Task requirements: Copy every entry exactly as given, minus the images.

== Material for the task ==

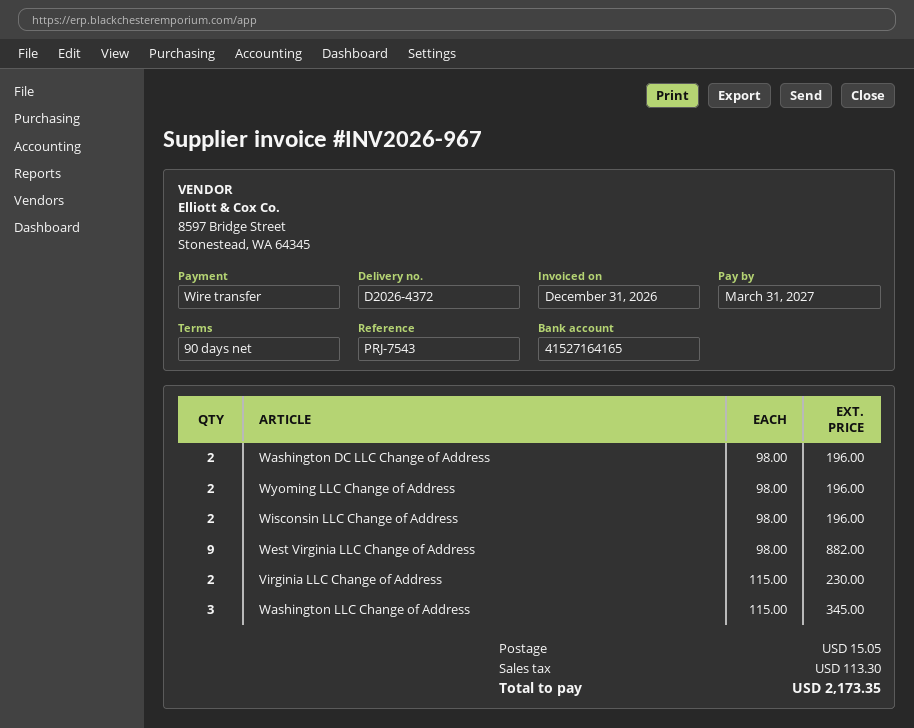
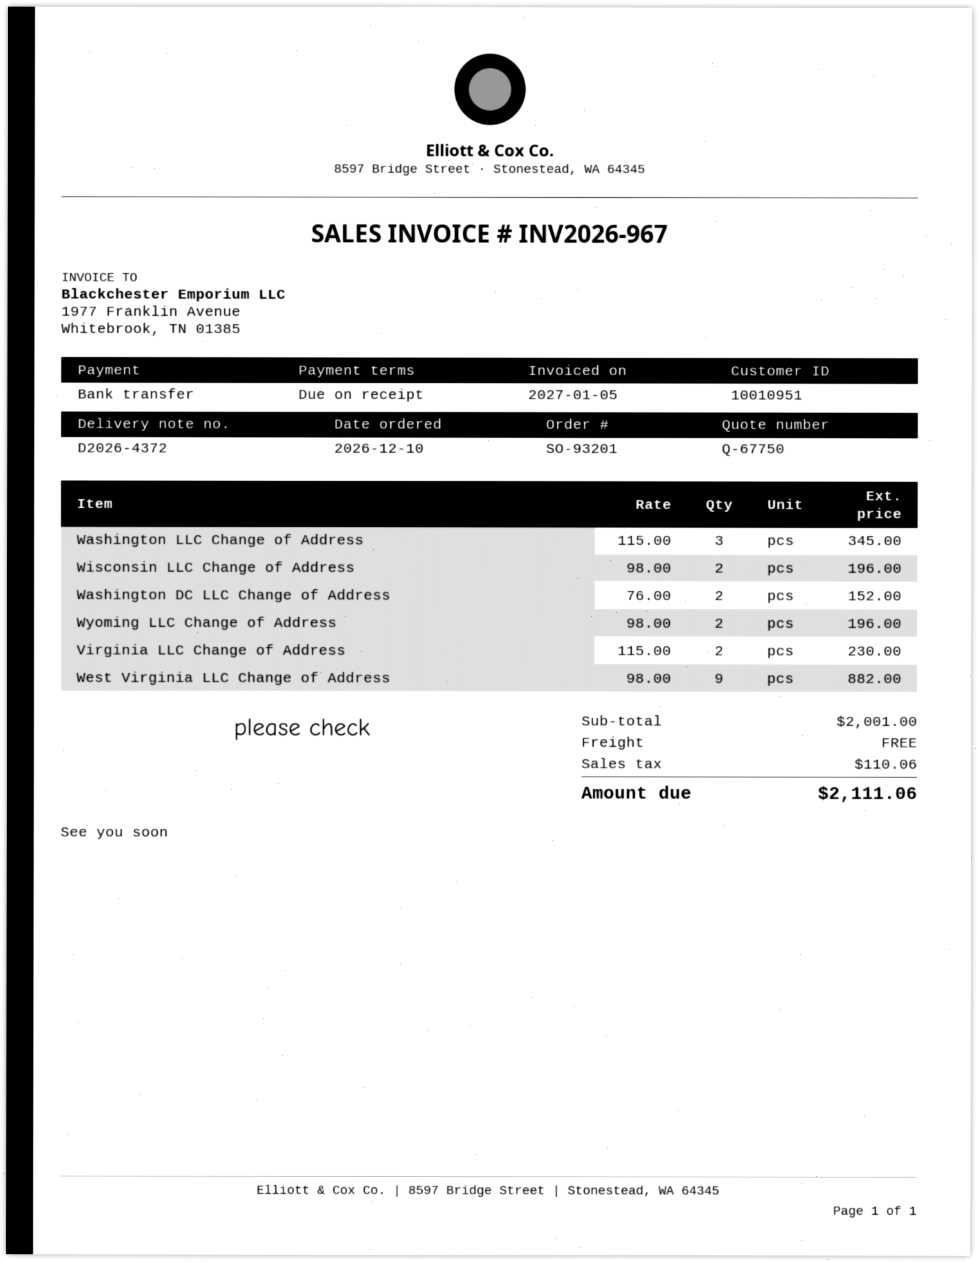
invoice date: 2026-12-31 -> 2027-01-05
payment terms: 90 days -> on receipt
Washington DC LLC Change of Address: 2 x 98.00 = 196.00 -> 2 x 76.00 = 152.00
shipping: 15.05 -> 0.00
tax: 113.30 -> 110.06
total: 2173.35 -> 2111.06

===

Solution to the exercise:
invoice date: 2026-12-31 -> 2027-01-05
payment terms: 90 days -> on receipt
Washington DC LLC Change of Address: 2 x 98.00 = 196.00 -> 2 x 76.00 = 152.00
shipping: 15.05 -> 0.00
tax: 113.30 -> 110.06
total: 2173.35 -> 2111.06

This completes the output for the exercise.